## MATERIAL FOR THE TASK
-- Opening Marker --

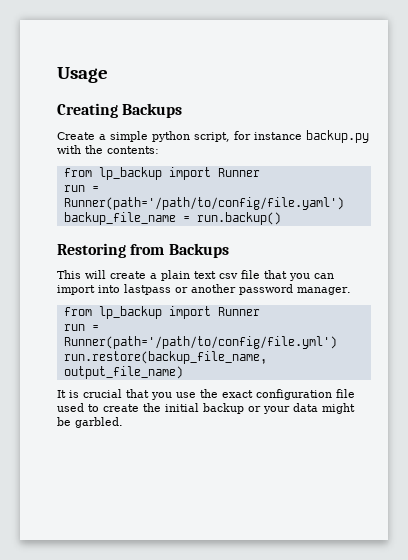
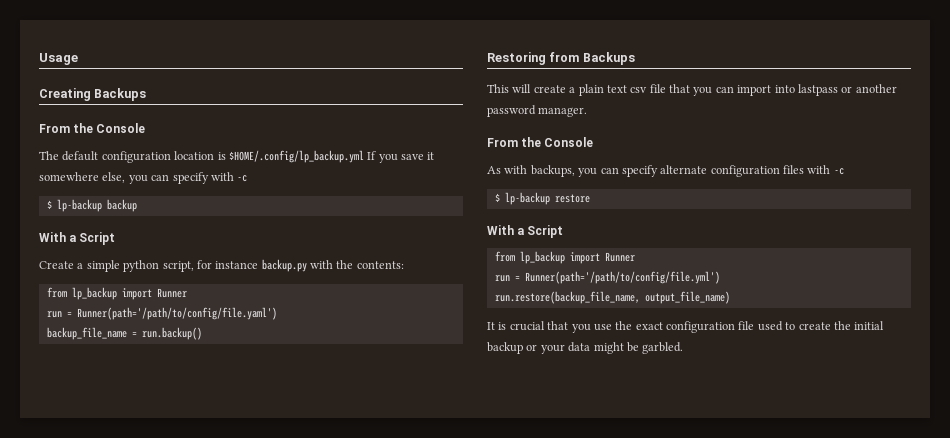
(183, 110) none -> [39,123,146,133] [39,150,435,163] [39,172,248,184] [46,199,137,212] [39,232,116,245] // From the Console // The default configuration location is $HOME/.config/lp_backup.yml If you save it somewhere else, you can specify with -c // $ lp-backup backup // With a Script
(351, 291) none -> [487,137,594,147] [487,165,844,177] [494,192,590,205] [487,225,564,238] // From the Console // As with backups, you can specify alternate configuration files with -c // $ lp-backup restore // With a Script

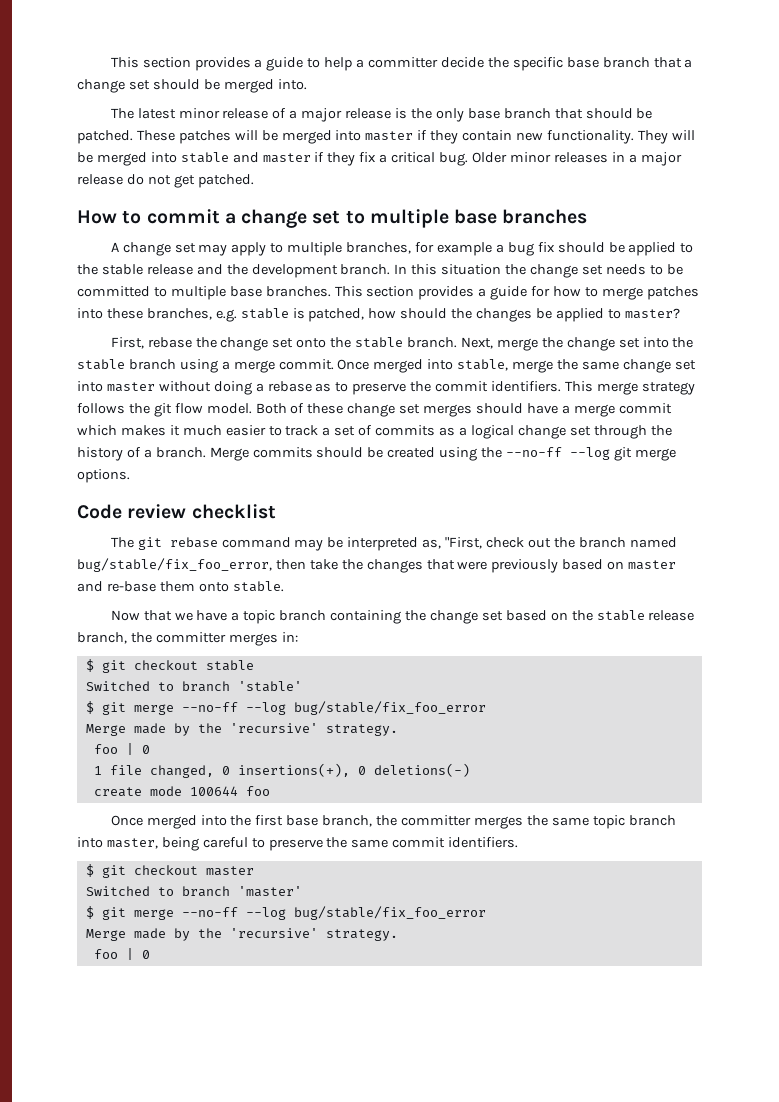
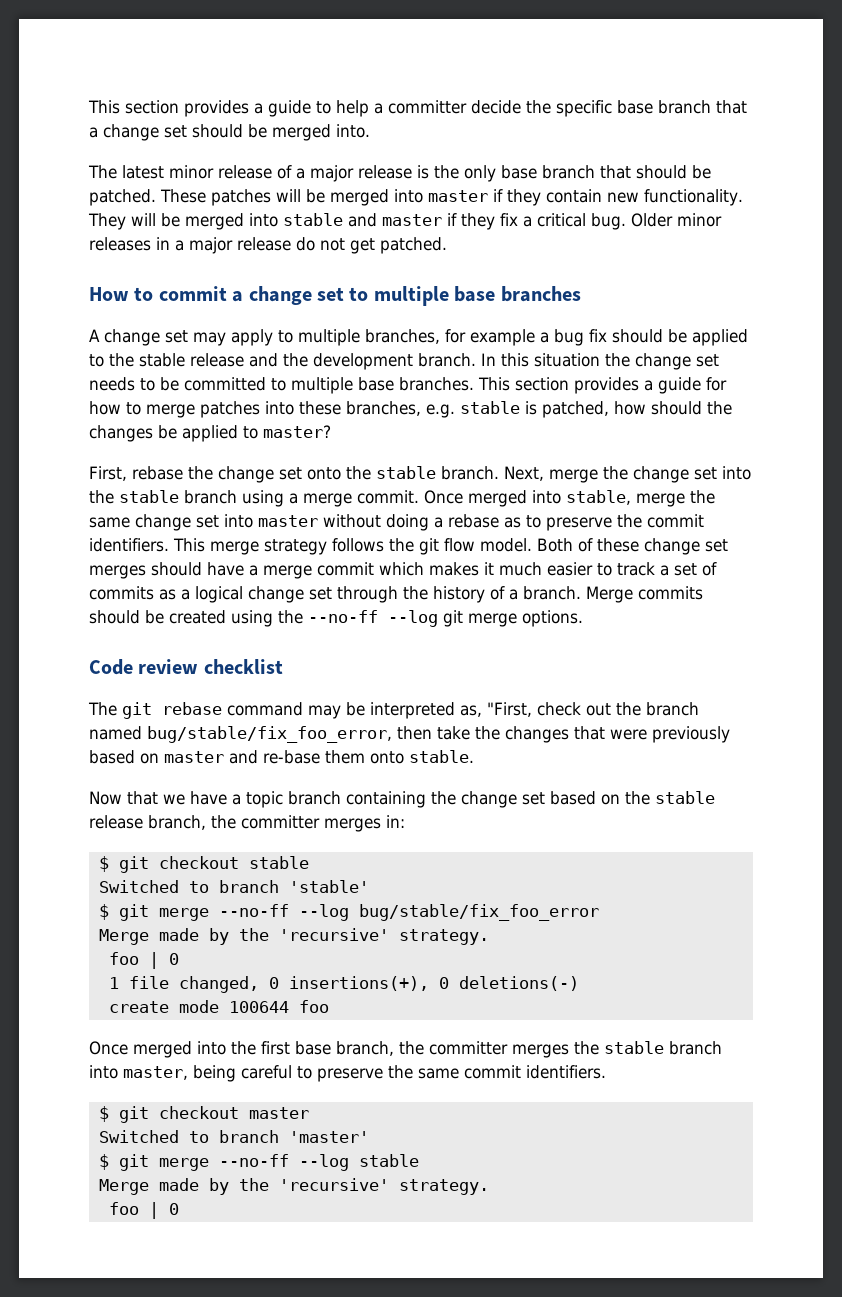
[551,815,625,829] same topic -> [604,1041,664,1054] stable
[293,906,486,920] bug/stable/fix_foo_error -> [358,1154,419,1167] stable

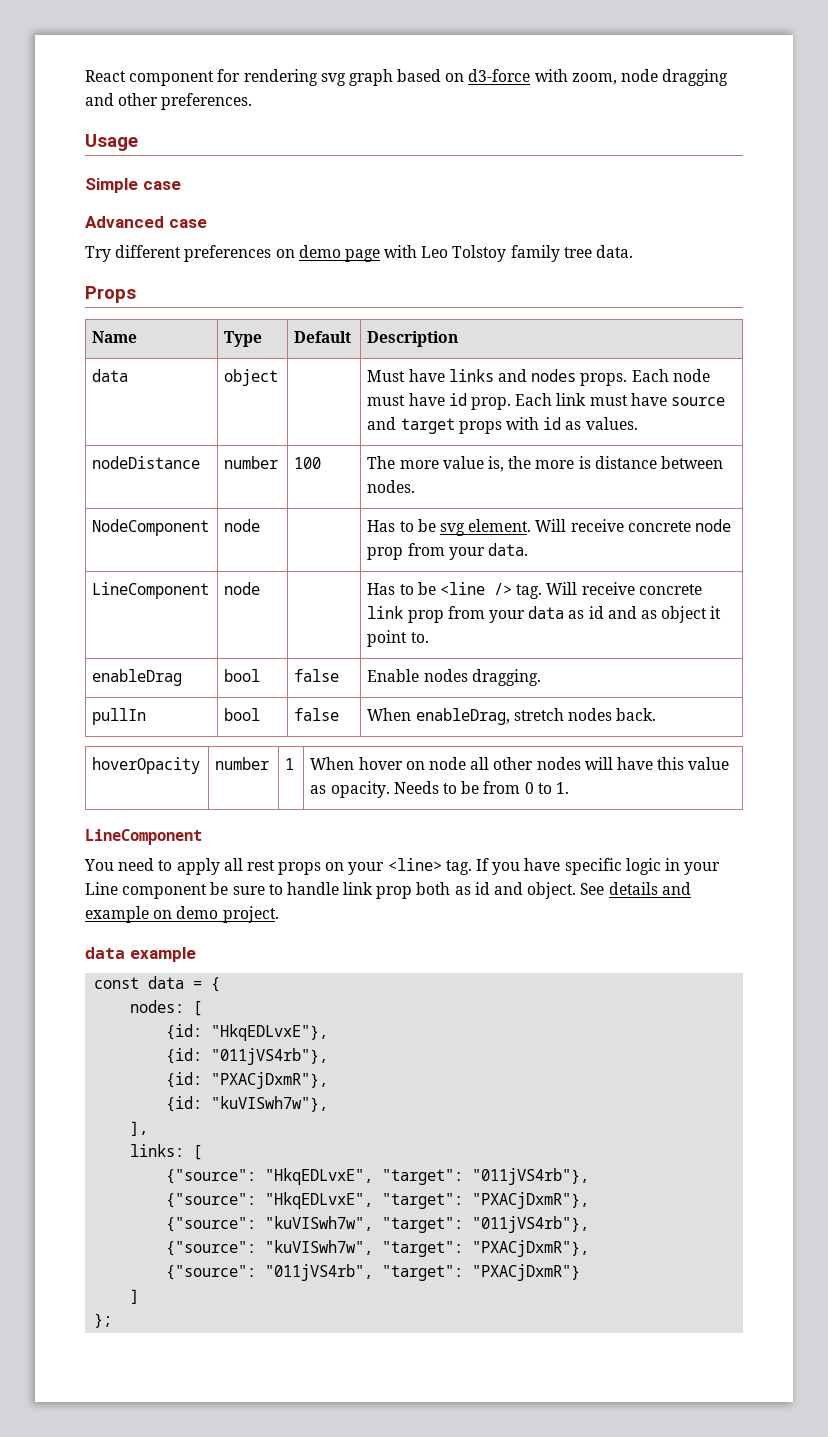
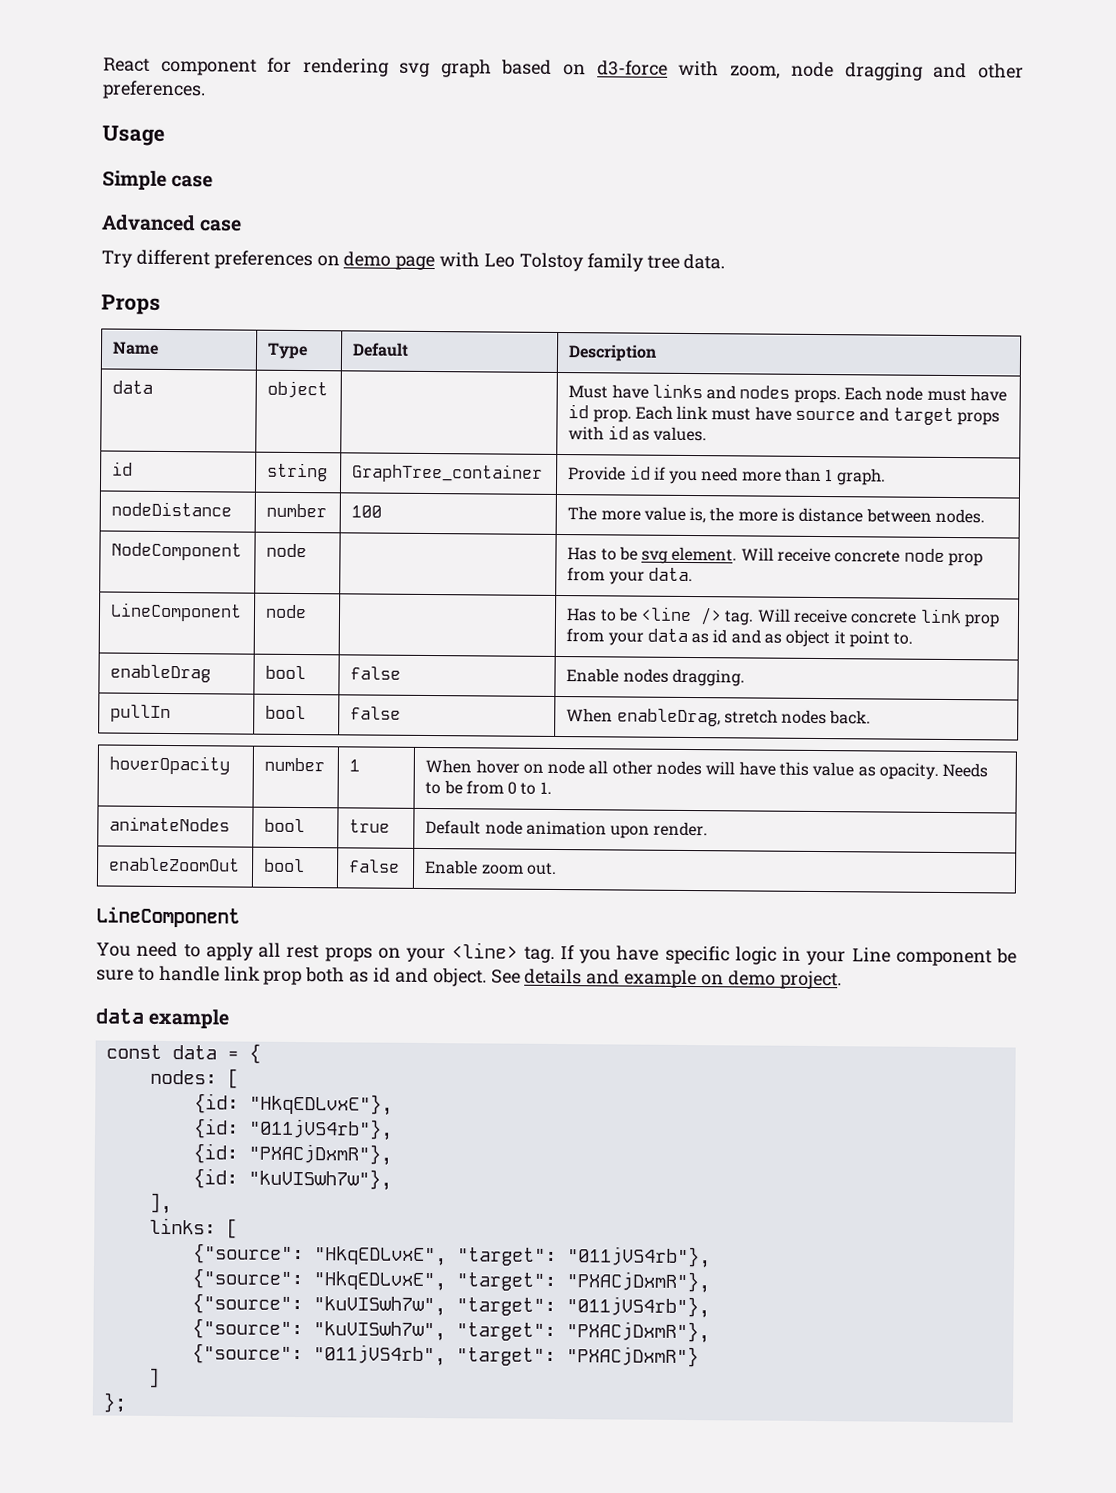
(638, 423) none -> [112,461,134,476] [267,462,329,482] [352,463,544,483] [568,465,886,486] // id | string | GraphTree_container | Provide id if you need more than 1 graph.
(569, 788) none -> [109,816,231,832] [264,818,306,833] [349,819,391,833] [425,819,709,839] [109,857,241,872] [264,858,306,873] [349,859,401,873] [425,859,557,875] // animateNodes | bool | true | Default node animation upon render. // enableZoomOut | bool | false | Enable zoom out.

-- Closing Marker --

## TASK DETAILS
Filter the entries down to the lines holding the string "configuration". Copy each of those lines.

## REPLY
(183, 110) none -> [39,123,146,133] [39,150,435,163] [39,172,248,184] [46,199,137,212] [39,232,116,245] // From the Console // The default configuration location is $HOME/.config/lp_backup.yml If you save it somewhere else, you can specify with -c // $ lp-backup backup // With a Script
(351, 291) none -> [487,137,594,147] [487,165,844,177] [494,192,590,205] [487,225,564,238] // From the Console // As with backups, you can specify alternate configuration files with -c // $ lp-backup restore // With a Script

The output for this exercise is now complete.